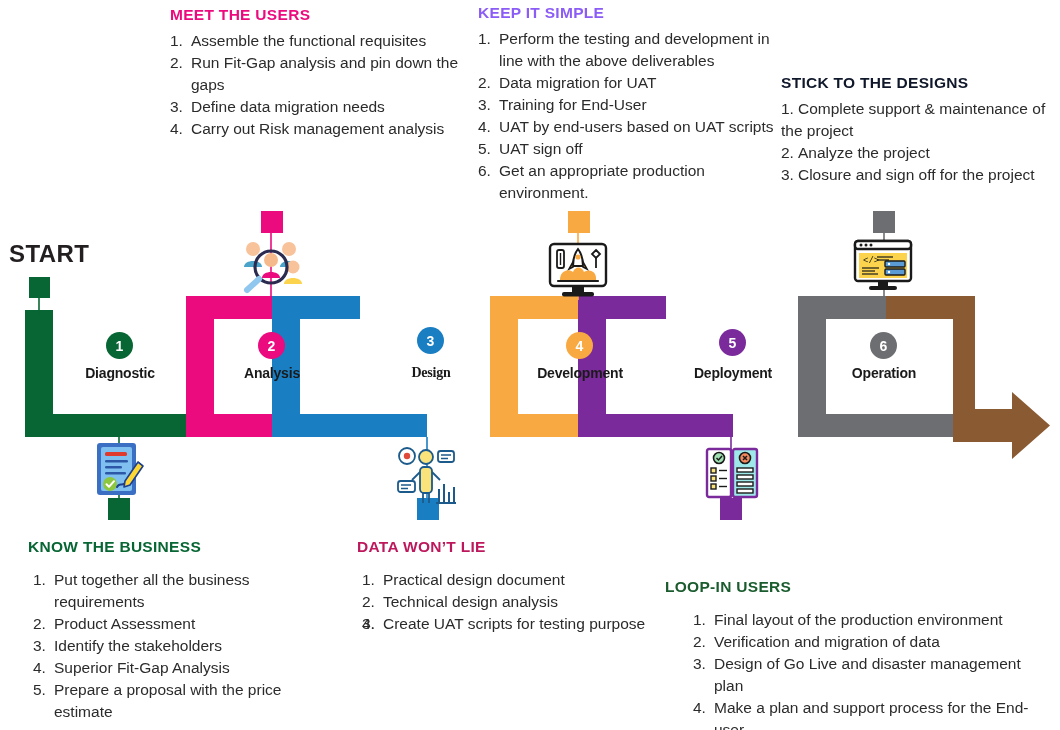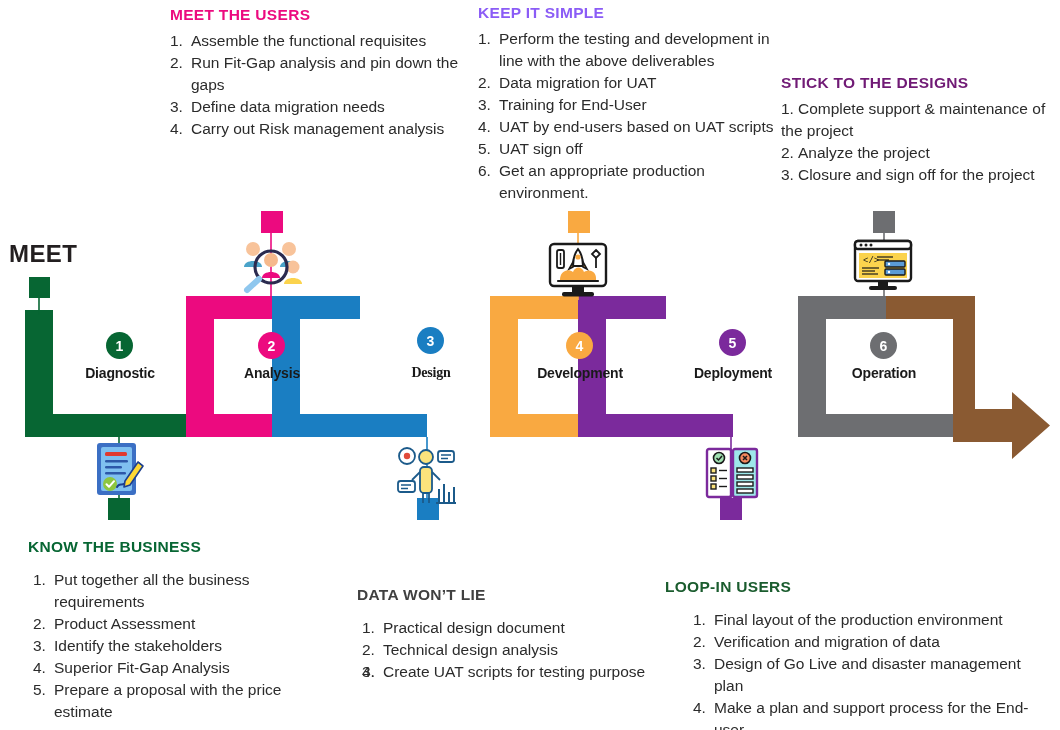--- a/index.html
+++ b/index.html
@@ -338,7 +338,7 @@
   </div>
 
   <div class="callout flush" style="left:781px; top:74px; width:276px;">
-    <div class="callout-title" style="color:#701a75;">STICK TO THE DESIGNS</div>
+    <div class="callout-title" style="color:#0f172a;">STICK TO THE DESIGNS</div>
     <ol>
       <li><span class="num">1.</span><span>Complete support &amp; maintenance of the project</span></li>
       <li><span class="num">2.</span><span>Analyze the project</span></li>

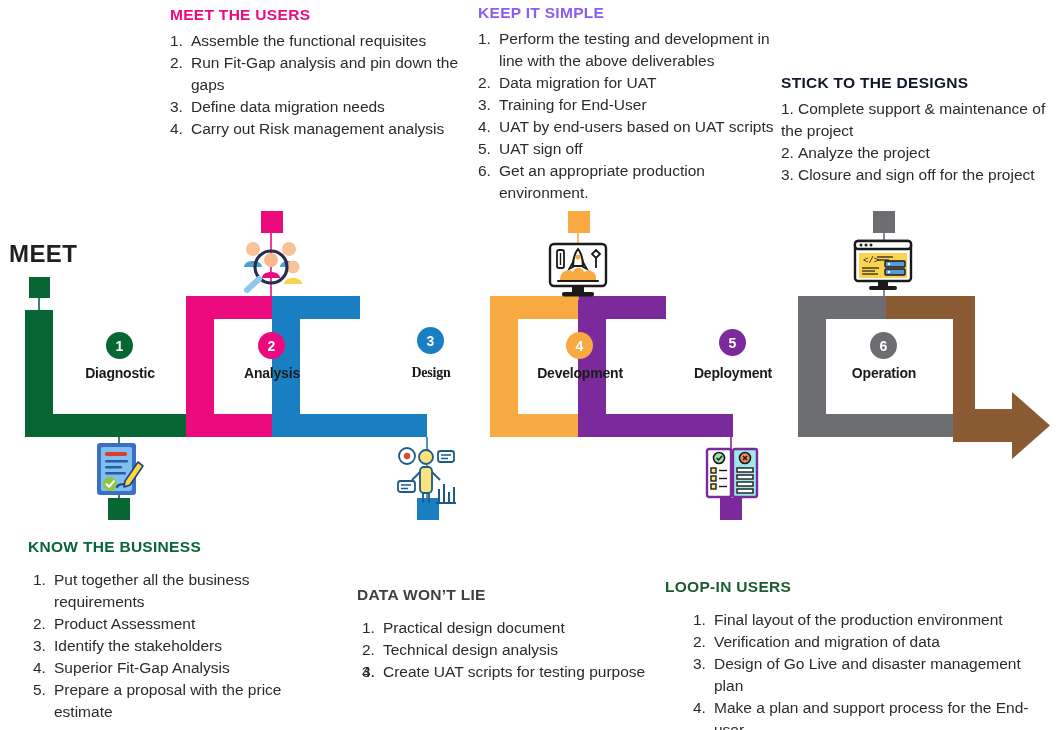--- a/index.html
+++ b/index.html
@@ -295,7 +295,7 @@
     </g>
   </svg>
 
-  <div class="start-label">MEET</div>
+  <div class="start-label">START</div>
 
   <div class="stage-num" style="left:106px; top:332px; background:#076633;">1</div>
   <div class="stage-label" style="left:120px; top:365px;">Diagnostic</div>

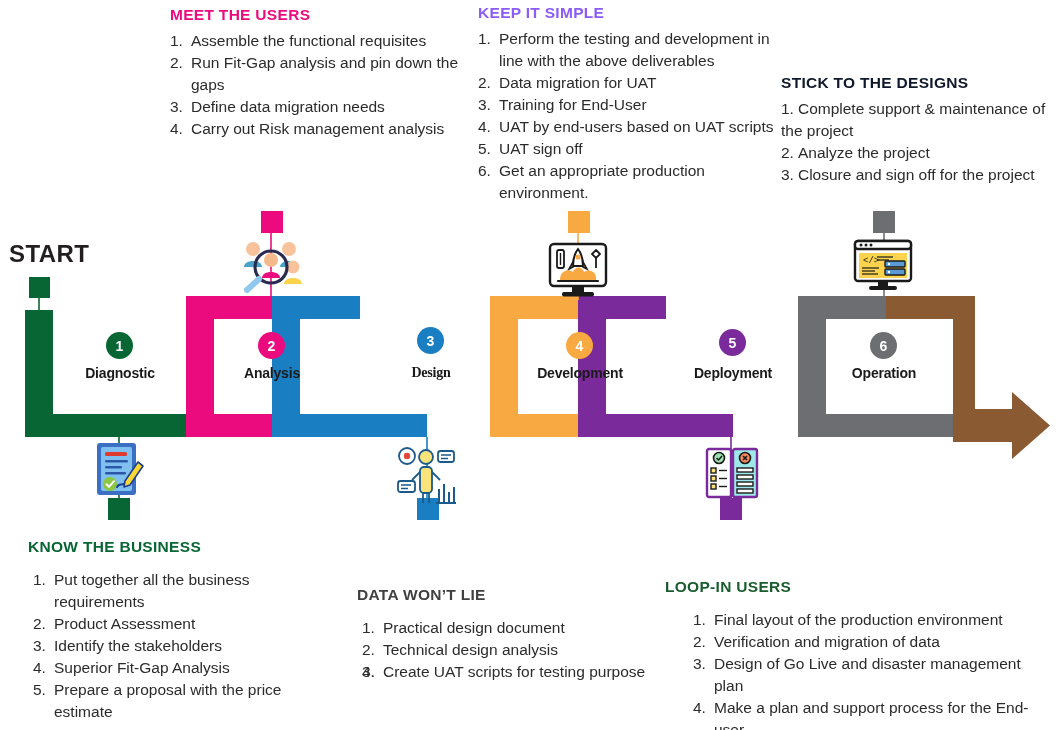--- a/index.html
+++ b/index.html
@@ -358,7 +358,7 @@
   </div>
 
   <div class="callout" style="left:357px; top:538px; width:320px;">
-    <div class="callout-title" style="color:#404040; margin-bottom:14px;margin-top:48px;">DATA WON’T LIE</div>
+    <div class="callout-title" style="color:#be185d; margin-bottom:14px;">DATA WON’T LIE</div>
     <ol style="padding-left:5px;">
       <li><span class="num">1.</span><span>Practical design document</span></li>
       <li><span class="num">2.</span><span>Technical design analysis</span></li>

- Directions for this task: Count the lines in these records that hold the string "STICK". Only the number is wanted.

- Answer to this task: 2